Parmi les familles de harkis ayant perdu un proche au camp de Rivesaltes, certaines ont chargé en avril 2025 Maître Antoine Ory, avocat au barreau de Paris, de déposer une plainte avec constitution de partie civile devant le doyen des juges du tribunal judiciaire de Perpignan pour « recel de cadavres ».

Avec l’ouverture de cette récente information judiciaire, les familles des victimes semblent avoir été entendues par le Procureur de la République de Perpignan. Désormais, toute initiative ou action sur ce dossier devra être menée sous l’autorité du juge d’instruction. Les initiatives du ministère des armées, de l’ONACVG et du préfet des Pyrénées-Orientales doivent cesser au profit du seul juge d’instruction en charge de l’affaire. C’est désormais au juge judiciaire de mèner l’enquête. Lui seul mène l’enquête, plus l’Etat, ni ses services déconcentrés. 
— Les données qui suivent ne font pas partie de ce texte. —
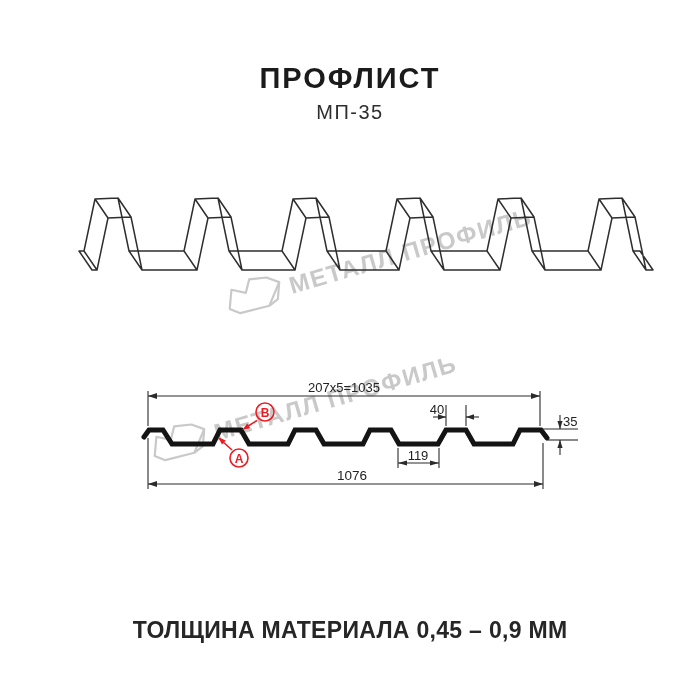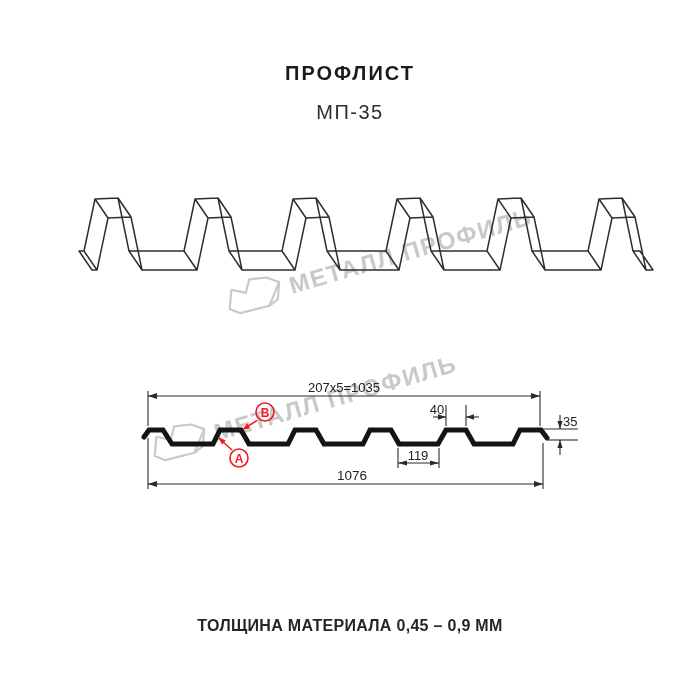--- a/index.html
+++ b/index.html
@@ -2,29 +2,29 @@
 <html><head>
 <meta charset="utf-8">
 <style>
   html,body{margin:0;padding:0;background:#ffffff;}
   #stage{
     position:relative;width:700px;height:700px;background:#ffffff;overflow:hidden;
     font-family:"Liberation Sans",sans-serif;
   }
   .page-title{
     position:absolute;left:0;top:62px;width:700px;text-align:center;
-    font-size:20px;font-weight:800;letter-spacing:2px;color:#1b1b1b;
+    font-size:29px;font-weight:800;letter-spacing:2px;color:#1b1b1b;
   }
   .page-subtitle{
     position:absolute;left:0;top:101px;width:700px;text-align:center;
     font-size:20px;font-weight:500;letter-spacing:1.5px;color:#2e2e2e;
   }
   .page-footer{
     position:absolute;left:0;top:617px;width:700px;text-align:center;
-    font-size:16px;font-weight:700;letter-spacing:0.3px;color:#262626;
+    font-size:23px;font-weight:700;letter-spacing:0.3px;color:#262626;
   }
   svg{position:absolute;left:0;top:0;}
   .dim-line{stroke:#2b2b2b;stroke-width:1.1;fill:none;}
   .dim-arrow{fill:#2b2b2b;stroke:none;}
   .dim-text{font-family:"Liberation Sans",sans-serif;font-size:13px;fill:#222222;}
   .profile-3d{fill:none;stroke:#2e2e2e;stroke-width:1.5;stroke-linejoin:round;}
   .profile-2d{fill:none;stroke:#141414;stroke-width:5;stroke-linejoin:miter;stroke-linecap:round;}
   .wm-text{font-family:"Liberation Sans",sans-serif;font-size:24px;font-weight:700;letter-spacing:1.5px;fill:#c9c9c9;}
   .wm-logo{fill:none;stroke:#c9c9c9;stroke-width:2.2;stroke-linejoin:round;}
   .red-stroke{stroke:#ed1c24;fill:none;stroke-width:1.6;}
L’élément clé de l’affaire ayant conduit le parquet de Perpignan à ouvrir cette information judiciaire, ce sont les déclarations publiques du conseiller stratégique de la directrice générale de l’ONACVG, Abderamen Moumen. Ce dernier a révélé que certains décès au camp de Rivesaltes étaient la résultante de “meurtres”.  ” Durant cette période, il y a eu des décès, parfois naturels, mais aussi liés aux conditions de vie dans le camp ; le froid, le traumatisme, le contexte psychologique de déracinement et de violence qu’a subis une partie de ces familles, mais aussi des meurtres. Il y a aussi eu cela dans le camp de Rivesaltes “ a reconnu le conseiller stratégique de la directrice générale de l’ONACV à l’occasion de la réunion d’information qui s’est tenue à la préfecture de Perpignan le 21 février 2025.

 

 

 

 

L’existence de “meurtres” comme cause de la mort de certains cadavres disparus au camp de Rivesaltes permet aujourd’hui au juge d’instruction de mener l’information judiciaire sur le chef de “recel de cadavre”, infraction imprescriptible prévue par le Code Pénal.

Une des familles de victimes envisage d’intenter, parallèlement à l’information judiciaire, une action indemnitaire contre l’Etat devant la justice administrative. L’affaire des “cadavres du camp de Rivesaltes” a véritablement pris une tournure judiciaire.